Рисунок 1 изображений серии спинного нерва в результате поперечного кусочек гомозиготных эмбрионов tauGPF. * = Двигательные нейроны спинного мозга вентральной, стрелка = DRG. Спинные (D)-вентральной (V) оси срез указано. Scalebars: 200 мкм.
Subscription Required. Please recommend JoVE to your librarian.
Discussion
В обширной сравнения методов для подготовки эмбриональных культур кусочек середине беременности эмбрионов мыши (E10 - E12), мы заметили, что vibratome производит без сомнения, наиболее надежные результаты в отношении как общей жизнеспособности культур и воспроизводимость шаблоны нерва результат. В отличие от этого, ломтики подготовлен с использованием вертолета McIlwain ткани 3 оказались совершенно нежизнеспособны. Мы изначально занято гильотины Метод 4, в которой весь помет эмбрионов может быть одновременно подготовленный нарезки с вольфрамом провода обернутые вокруг серийно резки решетку для производства 400-мкм разделы 1. Хотя этот метод обладает тем преимуществом, быстрота приготовления, она дала не более одного жизнеспособного эмбриона в раздел и показал большое количество изменчивость результат параметров. По этим причинам мы считаем, что vibratome основе метода является лучшим выбором, несмотря на более длительное время в стадии подготовки. Хотя это решение необходимостью требует vibratome, результат значительно превосходит то, что было достигнуто за счет других "высоких технологий" подходов, и таким образом оправдывает инвестиции.

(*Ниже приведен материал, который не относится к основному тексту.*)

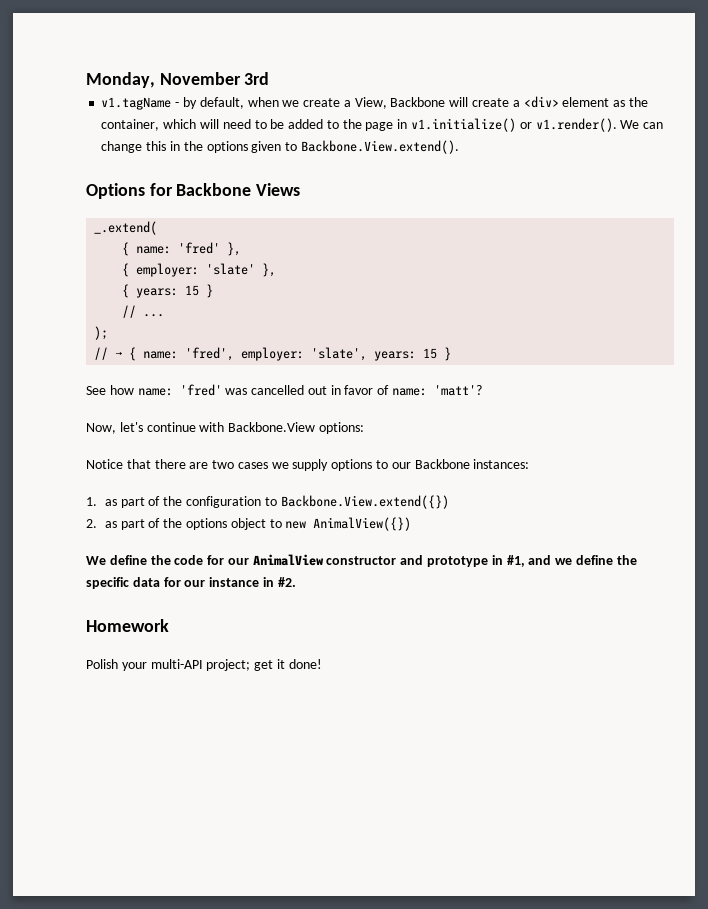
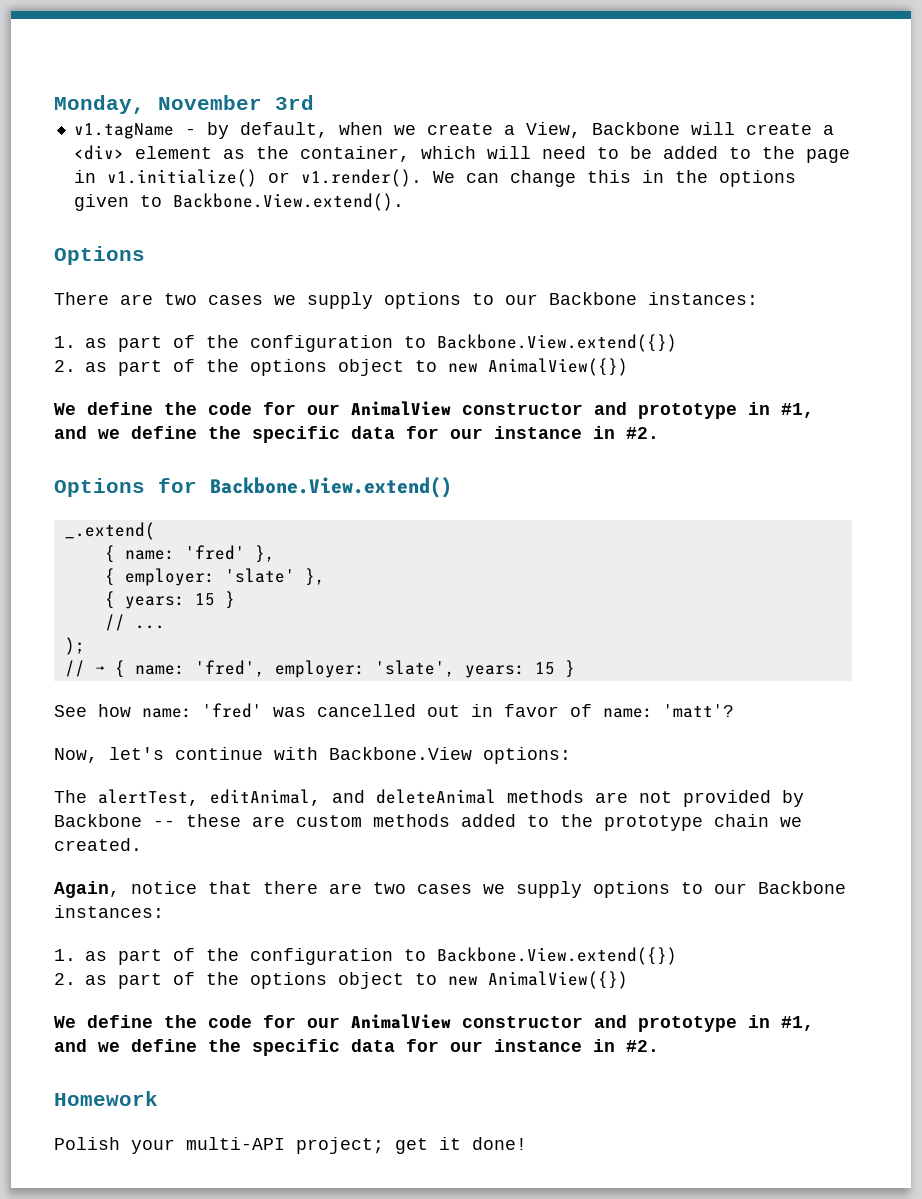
[149,183,301,196] for Backbone Views -> [54,292,758,309] [54,334,677,352] [54,358,628,376] [54,401,814,419] [54,426,659,443] [54,477,452,498] // There are two cases we supply options to our Backbone instances: // 1. as part of the configuration to Backbone.View.extend({}) // 2. as part of the options object to new AnimalView({}) // We define the code for our AnimalView constructor and prototype in #1, and we define the specific data for our instance in #2. // Options for Backbone.View.extend()
[86,459,123,469] Notice -> [54,789,804,807] [54,814,802,831] [54,838,142,851] [54,881,197,898] The alertTest, editAnimal, and deleteAnimal methods are not provided by Backbone -- these are custom methods added to the prototype chain we created. // Again, notice

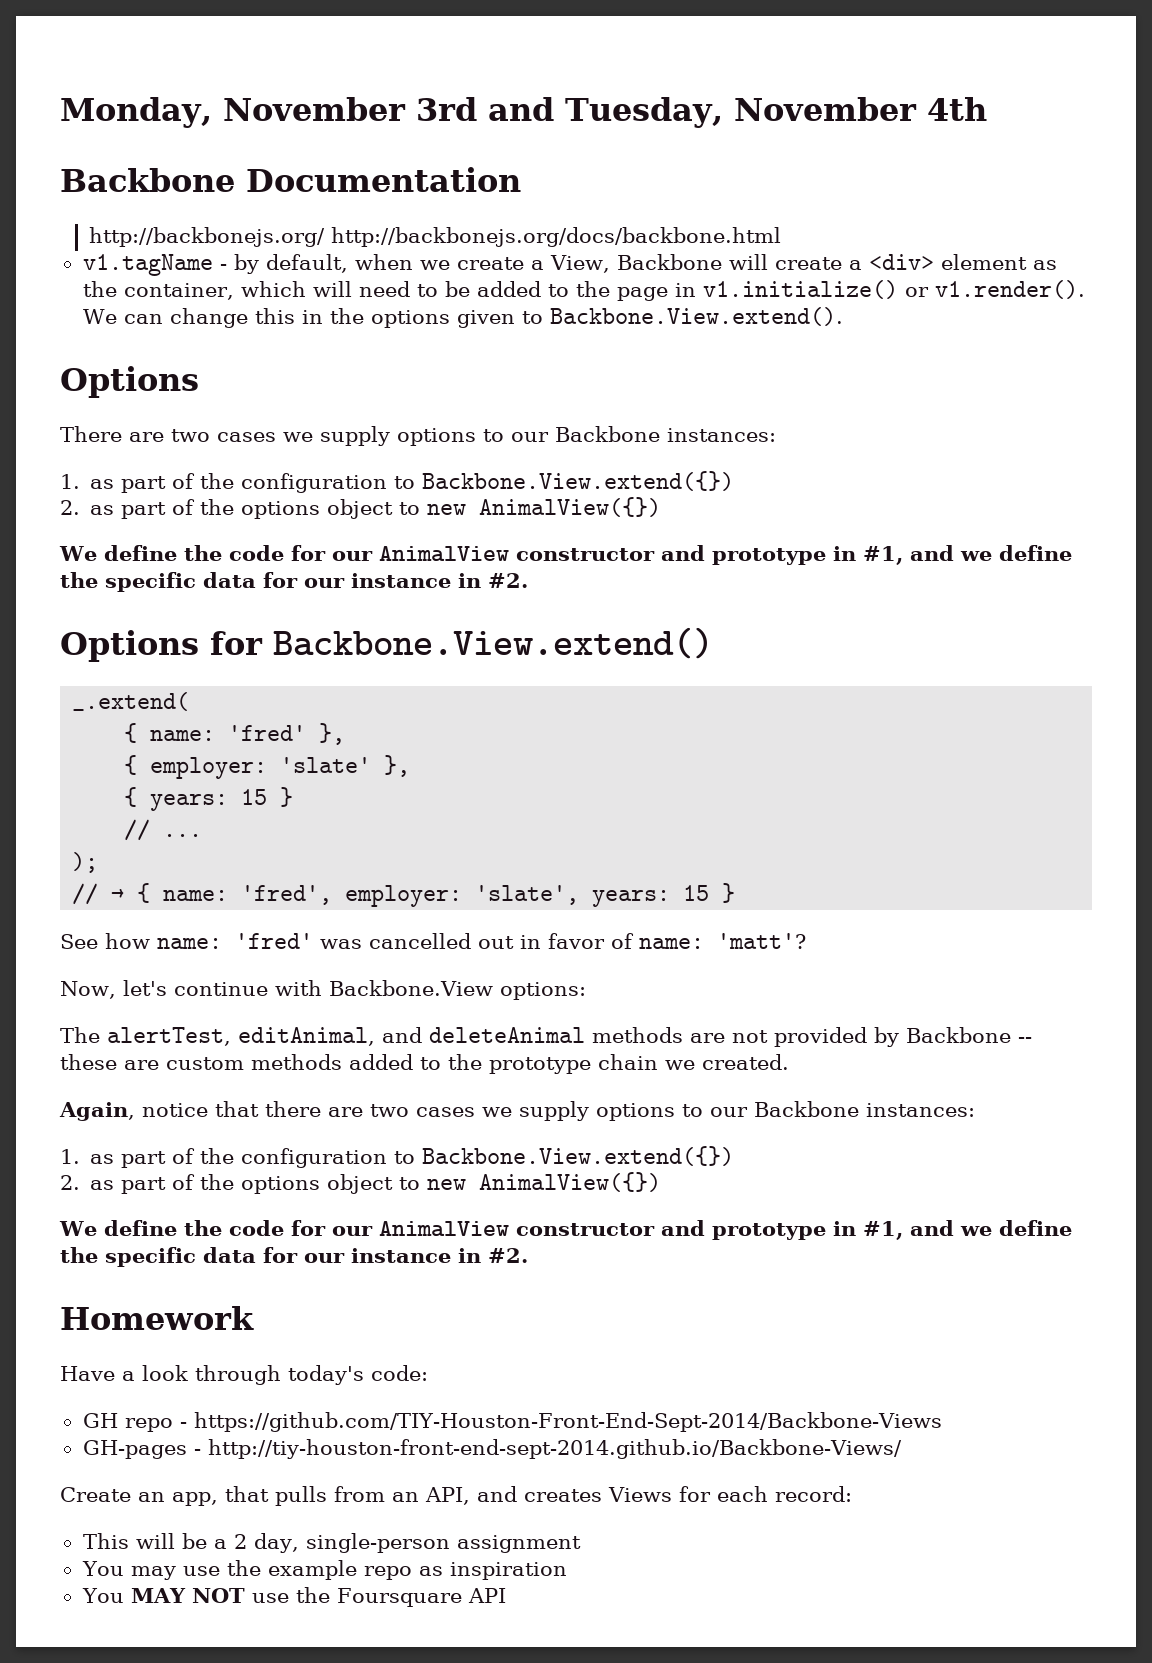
(314, 102) none -> [487,97,987,128] [60,167,521,192] [89,227,782,247] and Tuesday, November 4th // Backbone Documentation // http://backbonejs.org/ http://backbonejs.org/docs/backbone.html
[54,1137,527,1154] Polish your multi-API project; get it done! -> [60,1365,428,1385] [82,1412,942,1432] [82,1439,902,1459] [60,1486,852,1506] [82,1533,581,1553] [81,1560,567,1580] [81,1587,506,1607] Have a look through today's code: // GH repo - https://github.com/TIY-Houston-Front-End-Sept-2014/Backbone-Views // GH-pages - http://tiy-houston-front-end-sept-2014.github.io/Backbone-Views/ // Create an app, that pulls from an API, and creates Views for each record: // This will be a 2 day, single-person assignment // You may use the example repo as inspiration // You MAY NOT use the Foursquare API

Subscription Required. Please recommend JoVE to your librarian.
Acknowledgments
Авторы выражают благодарность первоисточник для идеей является выполнять срез культуры от эмбрионов мыши 5. Мы хотели бы выразить признательность Йоахим Кирш за щедрую поддержку научных и Анна Деген за работу в качестве наших мальчиком на побегушках во время съемок. Эта работа финансировалась Немецкого исследовательского фонда (Deutsche Forschungsgemeinschaft: Sonderforschungsbereich 488, Teilprojekt B7/B9) и Гейдельбергском университете (Совершенство кластер сотовой сети).
Materials
| Name | Company | Catalog Number | Comments |
| HBSS 10x | GIBCO, by Life Technologies | 14180 | |
| Dissection tools | Fine Science Tools | various | |
| L.M.P. agarose | Invitrogen | 15517-022 | |
| Whatmann paper | Whatman, GE Healthcare | 3030917 | |
| Shortened firepolished pipettes | |||
| DMEM | GIBCO, by Life Technologies | 41966 | |
| FBS | GIBCO, by Life Technologies | 10270-106 | |
| Pen Strep | GIBCO, by Life Technologies | 15140 | |
| L-glutamine 100x | GIBCO, by Life Technologies | 25030 | |
| Vibratome | Microm International | HM 650 V | |
| Fluorescent microscope | Olympus Corporation | BX61WI | |
| analySIS | Soft Imaging System | ||
| Millicell-CM inserts | EMD Millipore | PICMORG 50 | |
| 10 cm culture plates | Greiner Bio-One | 633171 | |
| LOCTITE 406 | Henkel Corp | 142580 | |
| Razor blades | Thermo Fisher Scientific, Inc. | none | |
| Dissecting microscope | Nikon Instruments | SMZ800 | |
| HEPES | Carl Roth Gmbh | 9105.2 | |
| Glucose | Sigma-Aldrich | G7021 | |
| x4 objective | Olympus Corporation | PL series | |
| x10 objective | Olympus Corporation | UPLFL –PH series | |
| Filter | Olympus Corporation | U-MNIBA2 | |
| CCD camera | Soft Imaging System | SIS F-View II | |
| Equipment for heated chamber | Leica Microsystems | CTI-Controller 3700 and incubator S #11531171 |
References
- Tucker, K. L., Meyer, M., Barde, Y. A. Neurotrophins are required for nerve growth during development. Nat Neurosci. 4, 29-37 (2001).
- Brachmann, I., Jakubick, V. C., Shaked, M., Unsicker, K., Tucker, K. L. A simple slice culture system for the imaging of nerve development in embryonic mouse. Dev Dyn. 236, 3514-3523 (2007).
- Collingridge, G. L. The brain slice preparation: a tribute to the pioneer Henry McIlwain. Journal of neuroscience methods. 59, 5-9 (1995).
- Katz, L. C. Local circuitry of identified projection neurons in cat visual cortex brain slices. J Neurosci. 7, 1223-1249 (1987).
- Hotary, K. B., Landmesser, L. T., Tosney, K. W.